> Stored dataset items
━━━
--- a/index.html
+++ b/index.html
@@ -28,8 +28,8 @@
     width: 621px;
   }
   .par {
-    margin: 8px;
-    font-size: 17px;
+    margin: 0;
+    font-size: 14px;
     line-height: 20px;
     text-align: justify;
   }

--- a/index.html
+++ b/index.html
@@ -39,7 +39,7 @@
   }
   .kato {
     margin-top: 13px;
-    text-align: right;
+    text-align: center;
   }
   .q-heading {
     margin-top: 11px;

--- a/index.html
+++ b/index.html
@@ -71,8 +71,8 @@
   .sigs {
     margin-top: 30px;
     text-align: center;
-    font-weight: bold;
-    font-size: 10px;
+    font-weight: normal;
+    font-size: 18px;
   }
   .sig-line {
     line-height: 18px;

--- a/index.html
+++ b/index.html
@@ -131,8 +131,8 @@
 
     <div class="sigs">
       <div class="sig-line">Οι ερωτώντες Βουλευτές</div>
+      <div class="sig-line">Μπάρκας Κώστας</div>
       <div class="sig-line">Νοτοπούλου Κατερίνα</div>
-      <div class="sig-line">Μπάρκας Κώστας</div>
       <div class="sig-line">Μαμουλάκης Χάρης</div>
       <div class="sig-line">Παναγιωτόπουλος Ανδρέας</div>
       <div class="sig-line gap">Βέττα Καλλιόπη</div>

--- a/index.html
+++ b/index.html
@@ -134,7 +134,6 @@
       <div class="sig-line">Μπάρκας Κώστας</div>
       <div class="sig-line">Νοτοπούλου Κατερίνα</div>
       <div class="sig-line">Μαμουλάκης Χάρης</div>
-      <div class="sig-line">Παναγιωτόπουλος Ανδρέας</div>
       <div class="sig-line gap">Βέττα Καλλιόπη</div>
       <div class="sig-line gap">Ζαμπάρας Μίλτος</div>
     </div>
━━━
> Task prompt
Return the records given above in their entirety, word for word.

> The answer
--- a/index.html
+++ b/index.html
@@ -28,8 +28,8 @@
     width: 621px;
   }
   .par {
-    margin: 8px;
-    font-size: 17px;
+    margin: 0;
+    font-size: 14px;
     line-height: 20px;
     text-align: justify;
   }

--- a/index.html
+++ b/index.html
@@ -39,7 +39,7 @@
   }
   .kato {
     margin-top: 13px;
-    text-align: right;
+    text-align: center;
   }
   .q-heading {
     margin-top: 11px;

--- a/index.html
+++ b/index.html
@@ -71,8 +71,8 @@
   .sigs {
     margin-top: 30px;
     text-align: center;
-    font-weight: bold;
-    font-size: 10px;
+    font-weight: normal;
+    font-size: 18px;
   }
   .sig-line {
     line-height: 18px;

--- a/index.html
+++ b/index.html
@@ -131,8 +131,8 @@
 
     <div class="sigs">
       <div class="sig-line">Οι ερωτώντες Βουλευτές</div>
+      <div class="sig-line">Μπάρκας Κώστας</div>
       <div class="sig-line">Νοτοπούλου Κατερίνα</div>
-      <div class="sig-line">Μπάρκας Κώστας</div>
       <div class="sig-line">Μαμουλάκης Χάρης</div>
       <div class="sig-line">Παναγιωτόπουλος Ανδρέας</div>
       <div class="sig-line gap">Βέττα Καλλιόπη</div>

--- a/index.html
+++ b/index.html
@@ -134,7 +134,6 @@
       <div class="sig-line">Μπάρκας Κώστας</div>
       <div class="sig-line">Νοτοπούλου Κατερίνα</div>
       <div class="sig-line">Μαμουλάκης Χάρης</div>
-      <div class="sig-line">Παναγιωτόπουλος Ανδρέας</div>
       <div class="sig-line gap">Βέττα Καλλιόπη</div>
       <div class="sig-line gap">Ζαμπάρας Μίλτος</div>
     </div>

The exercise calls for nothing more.